# Task item
The entries below are to be written out exactly, with no images included.

Dataset excerpts
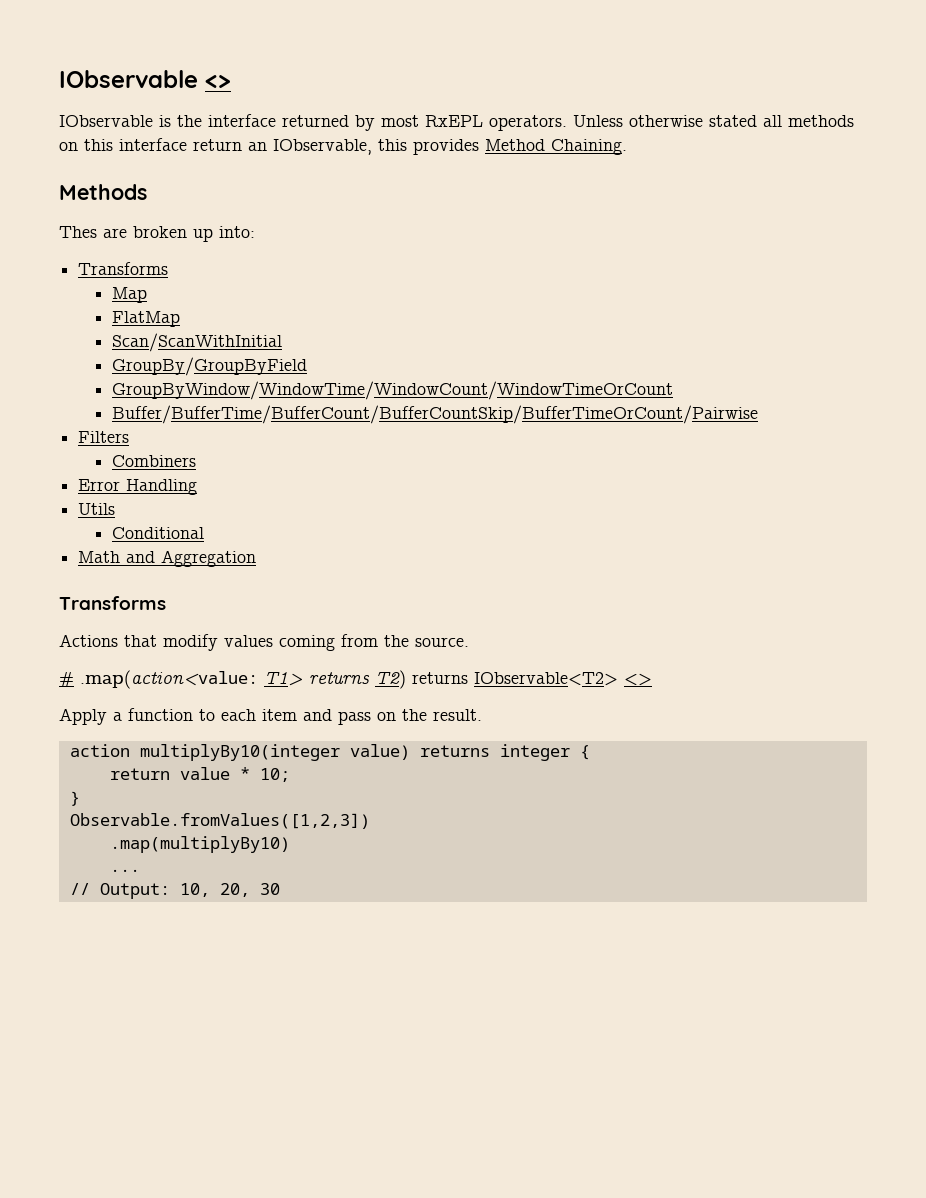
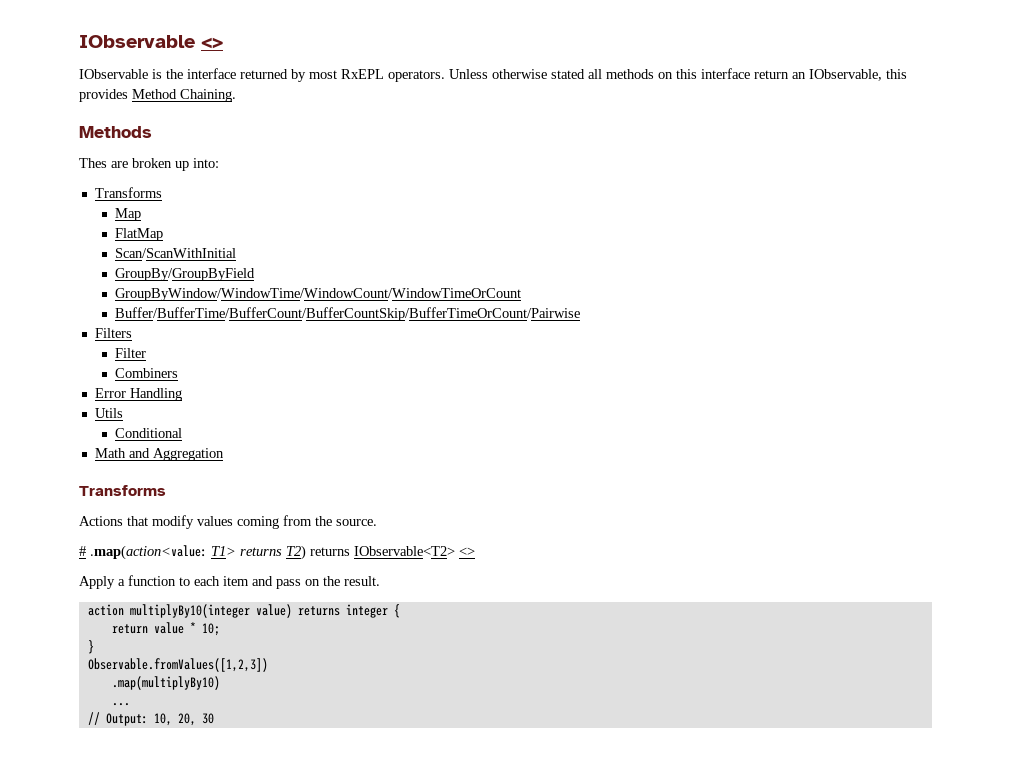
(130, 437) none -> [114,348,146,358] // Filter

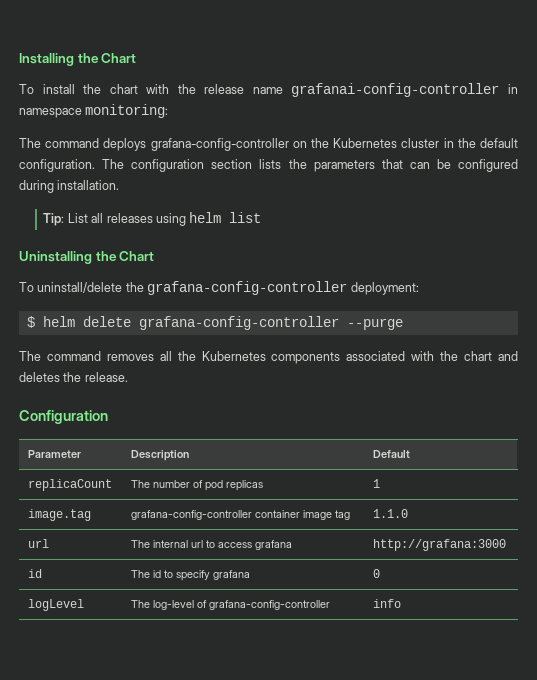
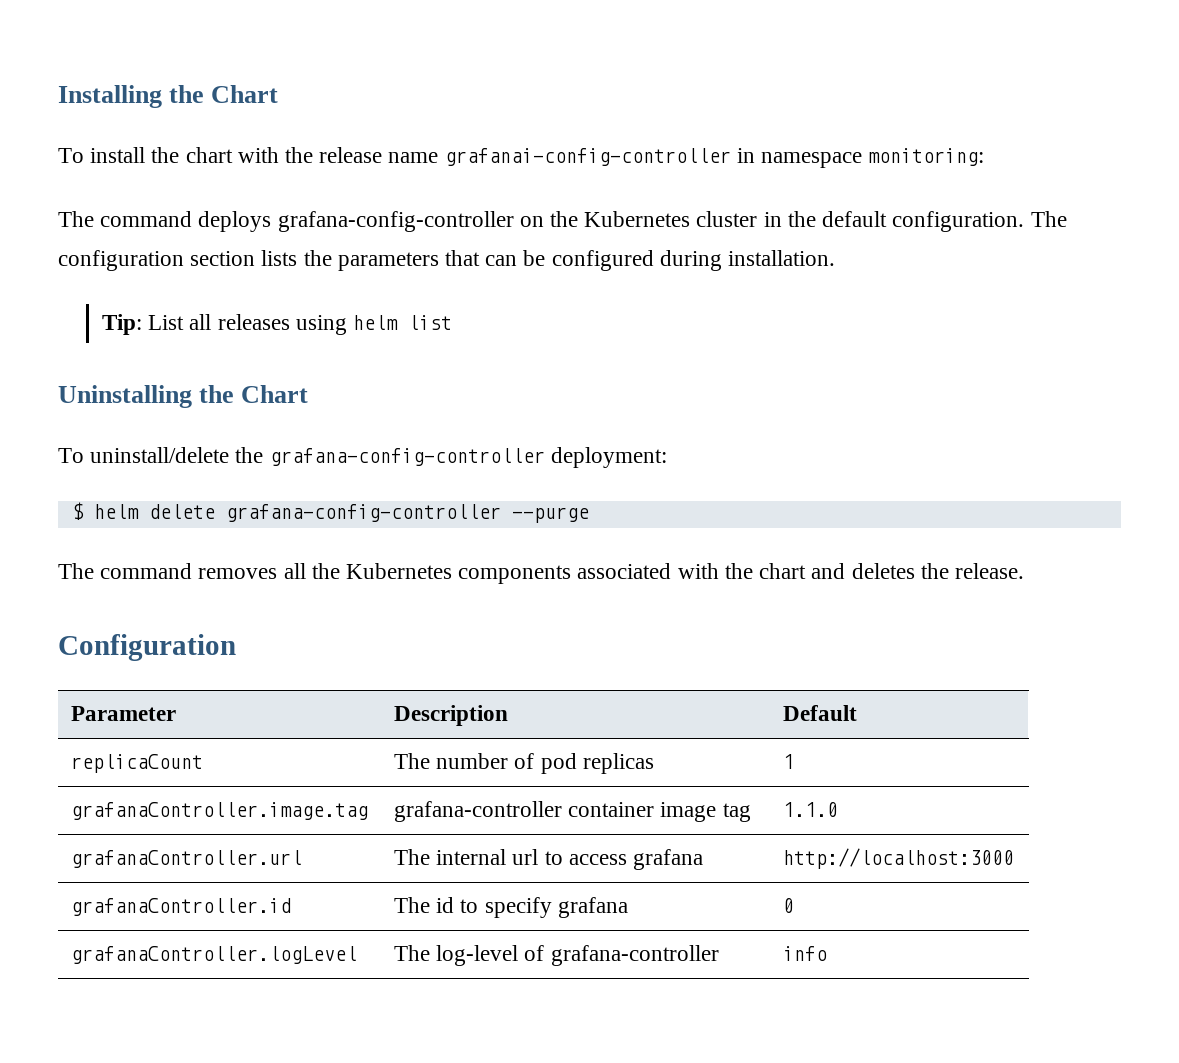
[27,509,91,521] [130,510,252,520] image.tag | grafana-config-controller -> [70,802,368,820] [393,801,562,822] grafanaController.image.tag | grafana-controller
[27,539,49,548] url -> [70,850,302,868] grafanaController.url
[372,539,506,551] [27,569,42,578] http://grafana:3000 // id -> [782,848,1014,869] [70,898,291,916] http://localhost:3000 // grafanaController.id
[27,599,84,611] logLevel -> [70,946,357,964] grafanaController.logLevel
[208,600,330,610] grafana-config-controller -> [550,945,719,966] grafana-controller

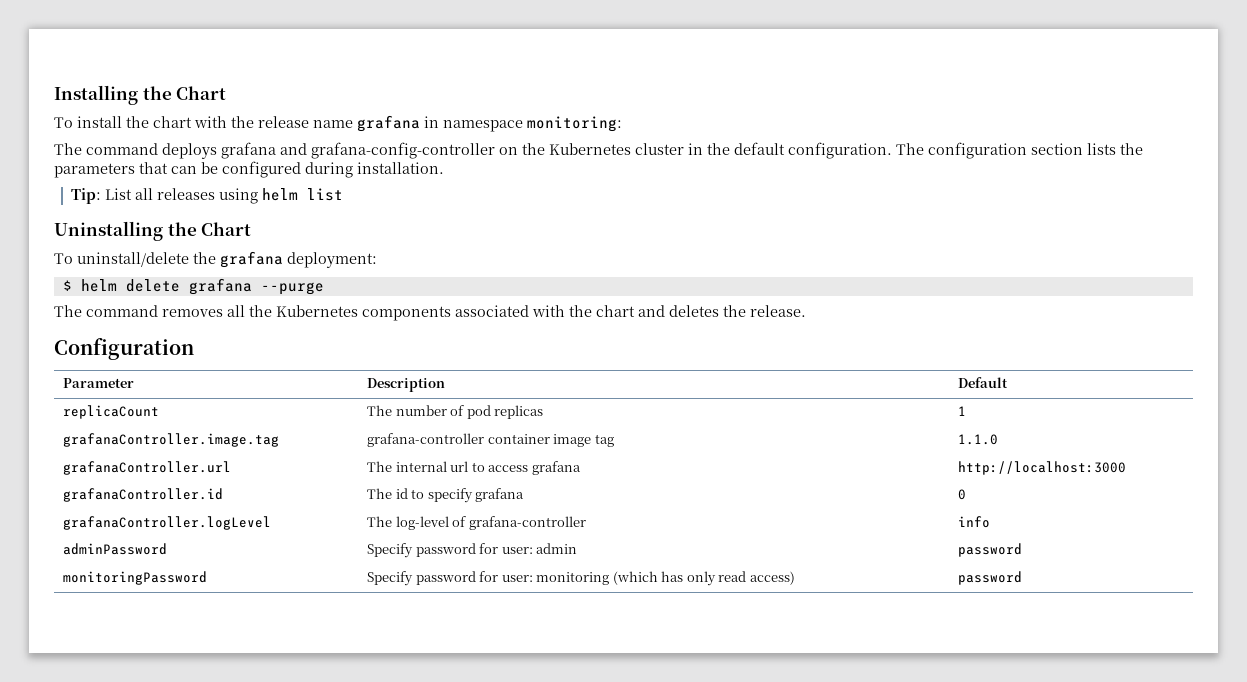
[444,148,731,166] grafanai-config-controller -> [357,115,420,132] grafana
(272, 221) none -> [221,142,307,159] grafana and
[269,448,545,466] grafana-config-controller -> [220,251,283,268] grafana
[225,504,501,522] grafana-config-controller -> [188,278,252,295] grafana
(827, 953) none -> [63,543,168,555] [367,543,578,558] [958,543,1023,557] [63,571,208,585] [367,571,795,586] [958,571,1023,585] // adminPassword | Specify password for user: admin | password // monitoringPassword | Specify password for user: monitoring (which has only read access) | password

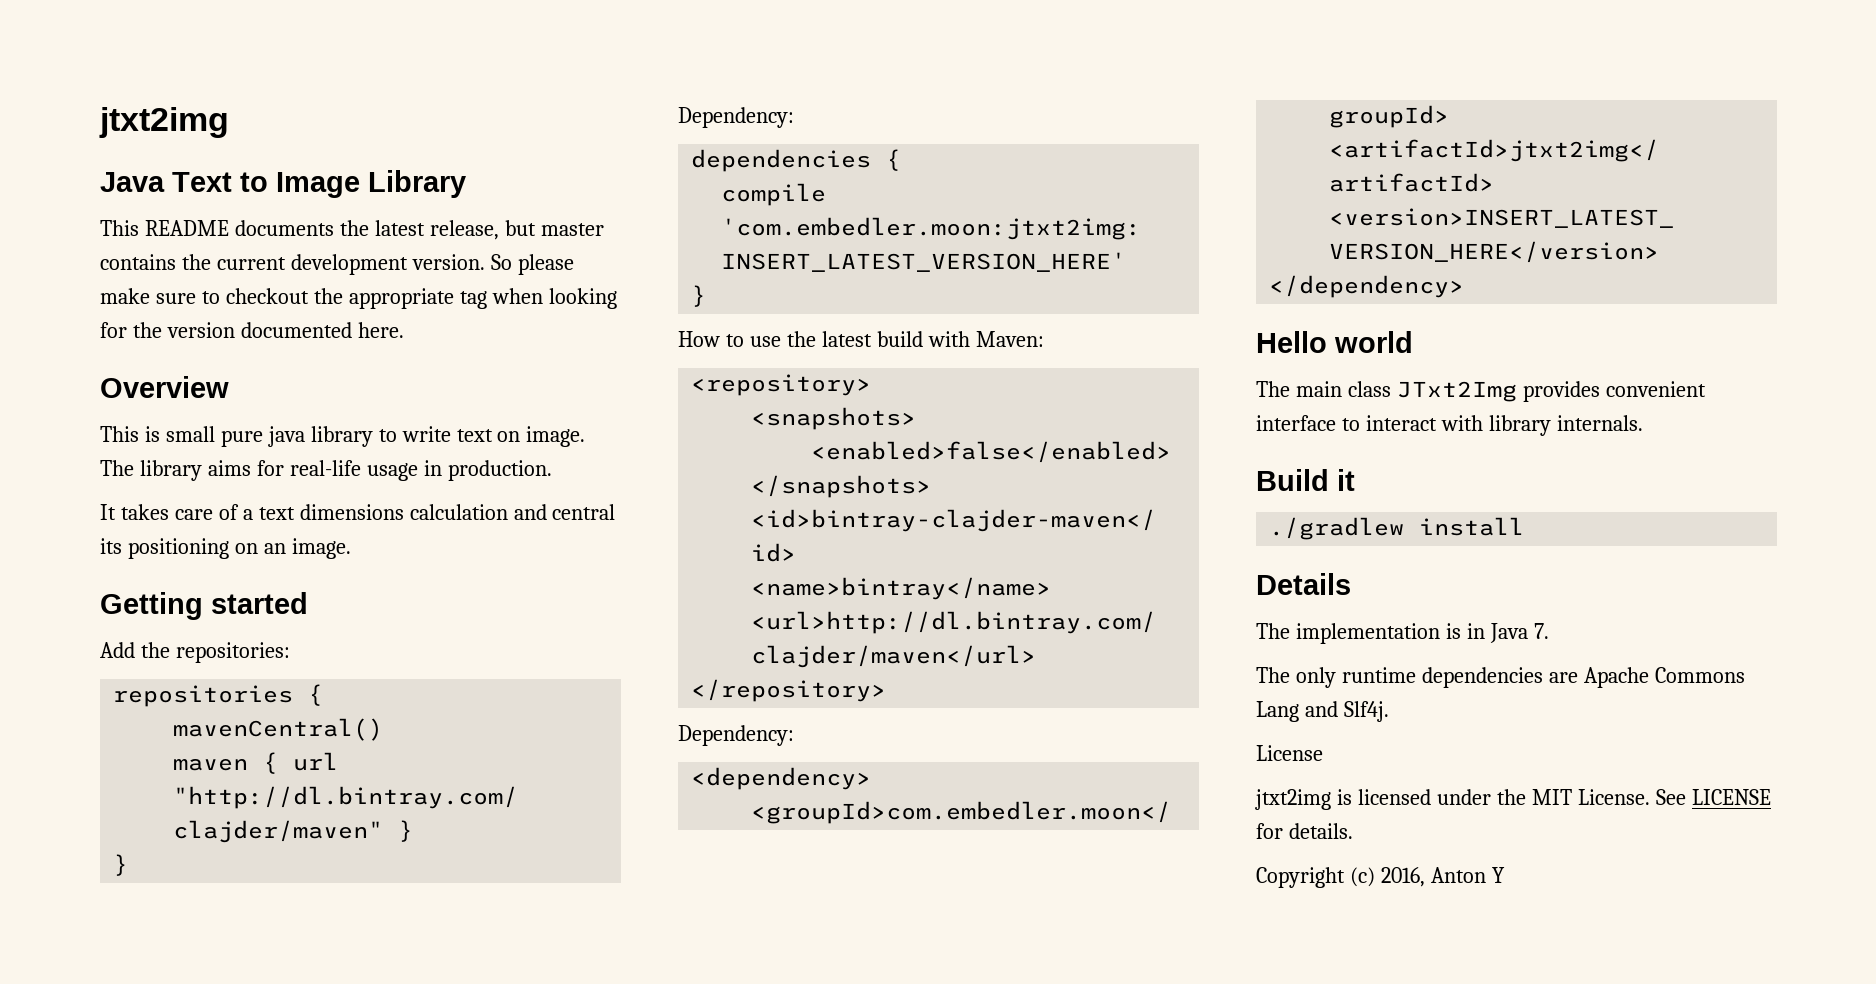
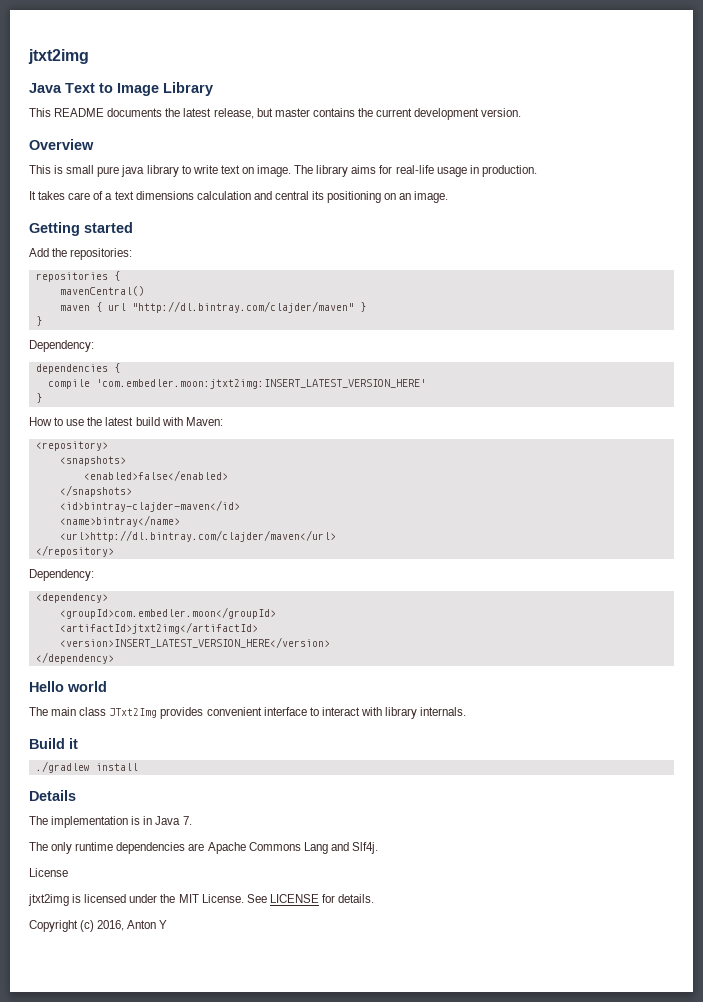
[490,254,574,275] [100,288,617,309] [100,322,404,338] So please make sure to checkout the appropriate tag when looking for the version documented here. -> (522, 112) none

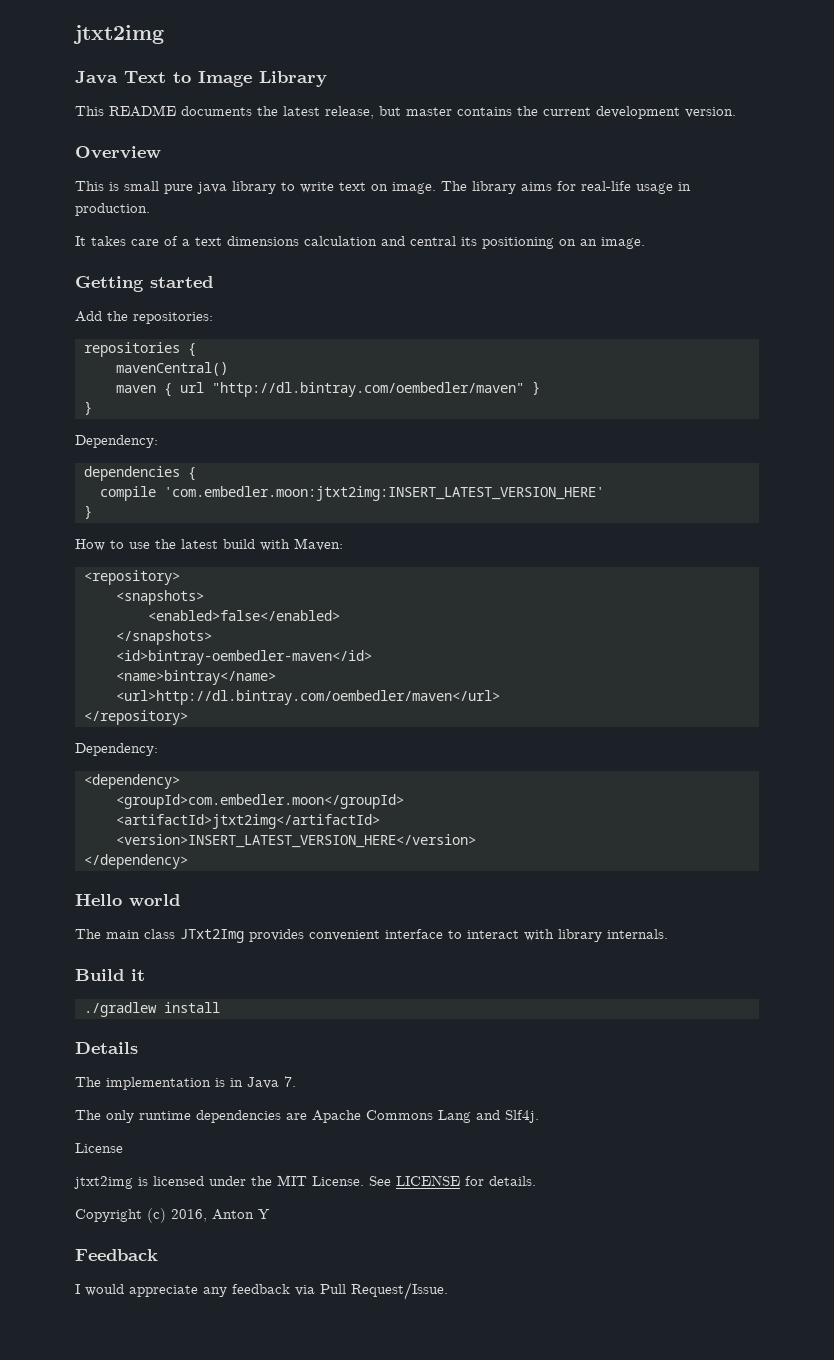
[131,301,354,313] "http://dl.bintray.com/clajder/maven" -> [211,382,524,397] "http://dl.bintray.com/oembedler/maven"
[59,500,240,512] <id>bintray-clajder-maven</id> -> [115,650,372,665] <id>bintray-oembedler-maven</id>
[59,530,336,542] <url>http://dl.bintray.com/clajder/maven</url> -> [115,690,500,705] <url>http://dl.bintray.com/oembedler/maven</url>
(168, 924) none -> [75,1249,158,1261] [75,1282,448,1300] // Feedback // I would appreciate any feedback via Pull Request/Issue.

# Answer to the exercise
(130, 437) none -> [114,348,146,358] // Filter

[27,509,91,521] [130,510,252,520] image.tag | grafana-config-controller -> [70,802,368,820] [393,801,562,822] grafanaController.image.tag | grafana-controller
[27,539,49,548] url -> [70,850,302,868] grafanaController.url
[372,539,506,551] [27,569,42,578] http://grafana:3000 // id -> [782,848,1014,869] [70,898,291,916] http://localhost:3000 // grafanaController.id
[27,599,84,611] logLevel -> [70,946,357,964] grafanaController.logLevel
[208,600,330,610] grafana-config-controller -> [550,945,719,966] grafana-controller

[444,148,731,166] grafanai-config-controller -> [357,115,420,132] grafana
(272, 221) none -> [221,142,307,159] grafana and
[269,448,545,466] grafana-config-controller -> [220,251,283,268] grafana
[225,504,501,522] grafana-config-controller -> [188,278,252,295] grafana
(827, 953) none -> [63,543,168,555] [367,543,578,558] [958,543,1023,557] [63,571,208,585] [367,571,795,586] [958,571,1023,585] // adminPassword | Specify password for user: admin | password // monitoringPassword | Specify password for user: monitoring (which has only read access) | password

[490,254,574,275] [100,288,617,309] [100,322,404,338] So please make sure to checkout the appropriate tag when looking for the version documented here. -> (522, 112) none

[131,301,354,313] "http://dl.bintray.com/clajder/maven" -> [211,382,524,397] "http://dl.bintray.com/oembedler/maven"
[59,500,240,512] <id>bintray-clajder-maven</id> -> [115,650,372,665] <id>bintray-oembedler-maven</id>
[59,530,336,542] <url>http://dl.bintray.com/clajder/maven</url> -> [115,690,500,705] <url>http://dl.bintray.com/oembedler/maven</url>
(168, 924) none -> [75,1249,158,1261] [75,1282,448,1300] // Feedback // I would appreciate any feedback via Pull Request/Issue.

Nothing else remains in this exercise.